## Assignment:
Scan the listing below and copy every line holding "RESOLVE".

## Given records:
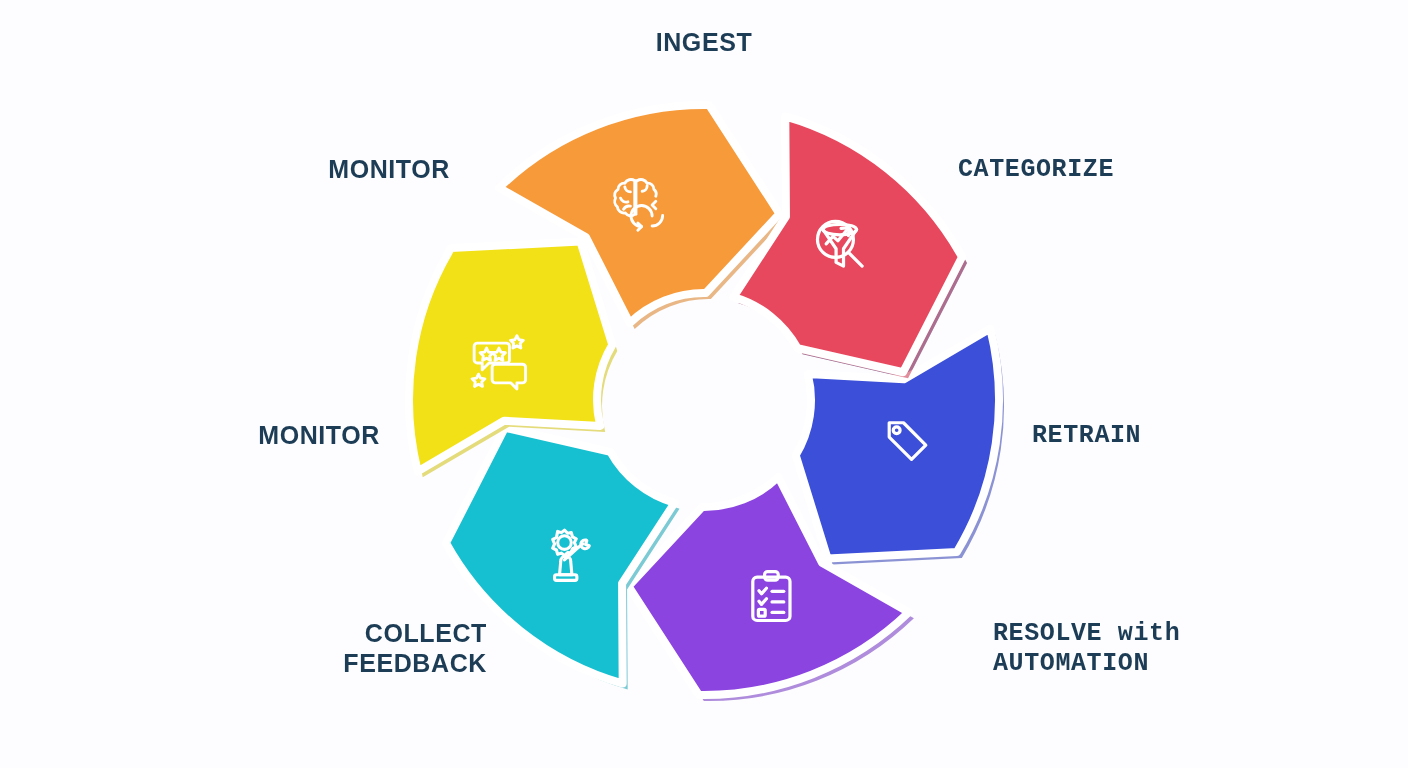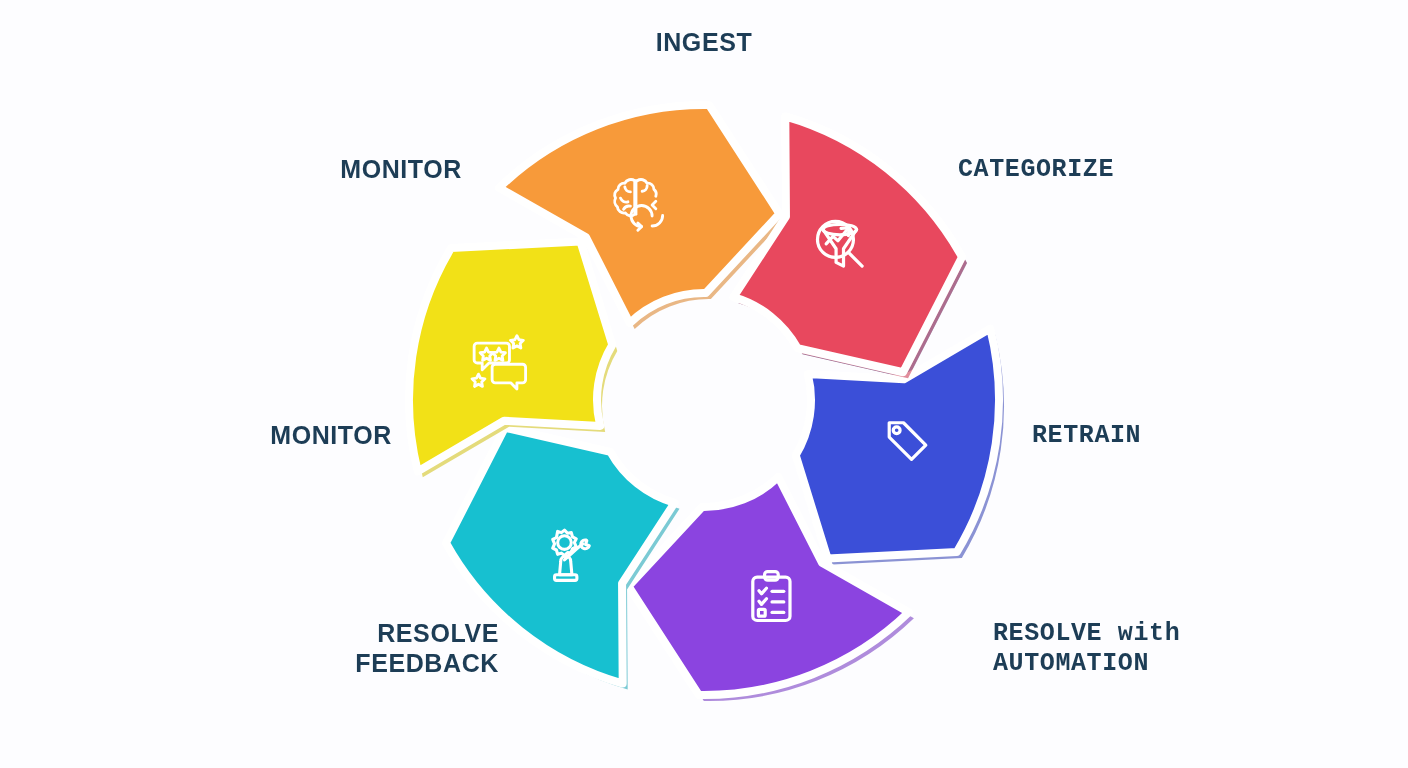--- a/index.html
+++ b/index.html
@@ -40,7 +40,7 @@
     white-space: pre-line;
     user-select: none;
   }
-  .lbl-left  { text-align: right; padding-left: 12px; }
+  .lbl-left  { text-align: right; }
   .lbl-right { text-align: left; font-family: Liberation Mono, monospace; }
   .lbl-center{ text-align: center; }
 </style>

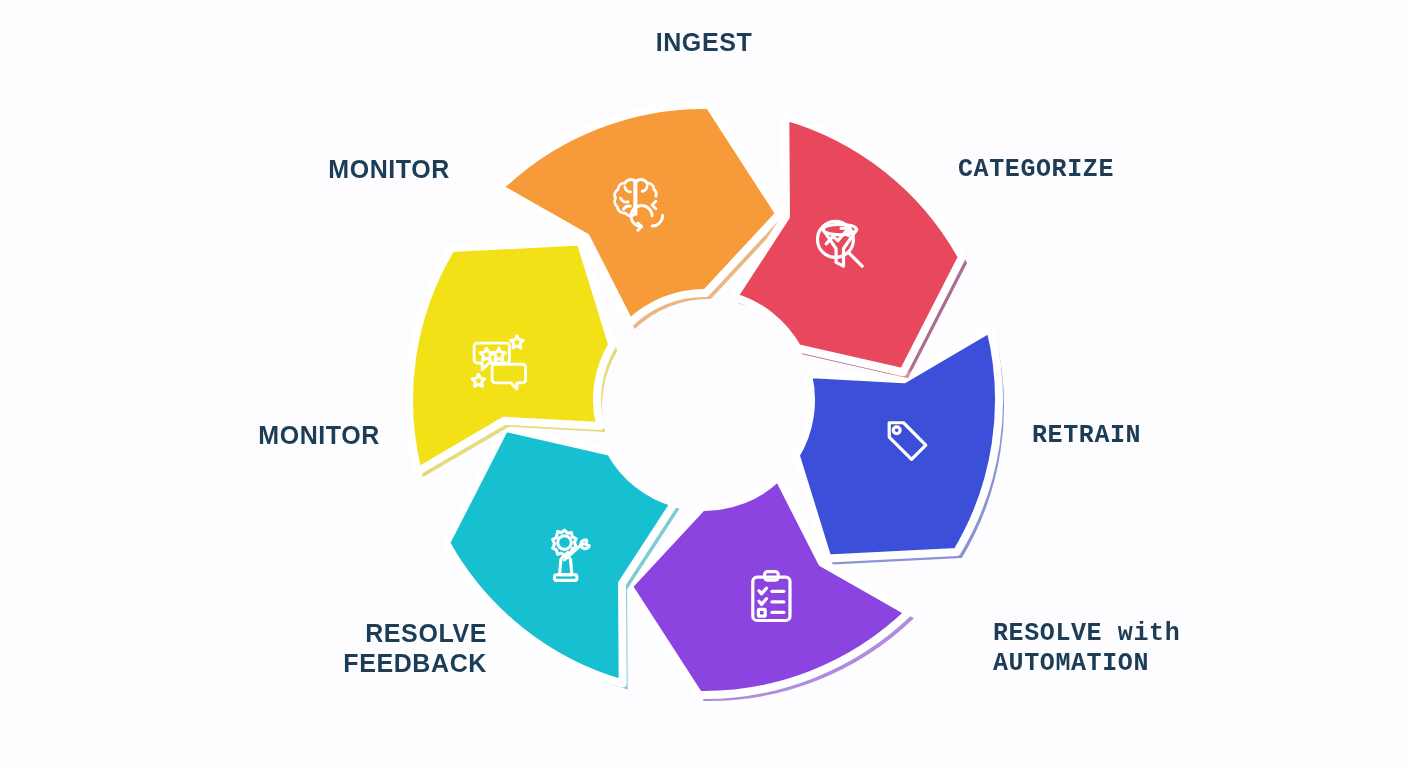--- a/index.html
+++ b/index.html
@@ -168,7 +168,7 @@
       <div class="seg-label lbl-right" style="top: 421px; left: 1032px; width: 376px;">RETRAIN</div>
       <div class="seg-label lbl-right" style="top: 619px; left: 993px; width: 467px;">RESOLVE with
 AUTOMATION</div>
-      <div class="seg-label lbl-left" style="top: 619px; left: 0px; width: 487px;">RESOLVE
+      <div class="seg-label lbl-left" style="top: 619px; left: 0px; width: 487px;">COLLECT
 FEEDBACK</div>
       <div class="seg-label lbl-left" style="top: 421px; left: 0px; width: 380px;">MONITOR</div>
       <div class="seg-label lbl-left" style="top: 155px; left: 0px; width: 450px;">MONITOR</div>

## Final answer:
       <div class="seg-label lbl-right" style="top: 619px; left: 993px; width: 467px;">RESOLVE with
-      <div class="seg-label lbl-left" style="top: 619px; left: 0px; width: 487px;">RESOLVE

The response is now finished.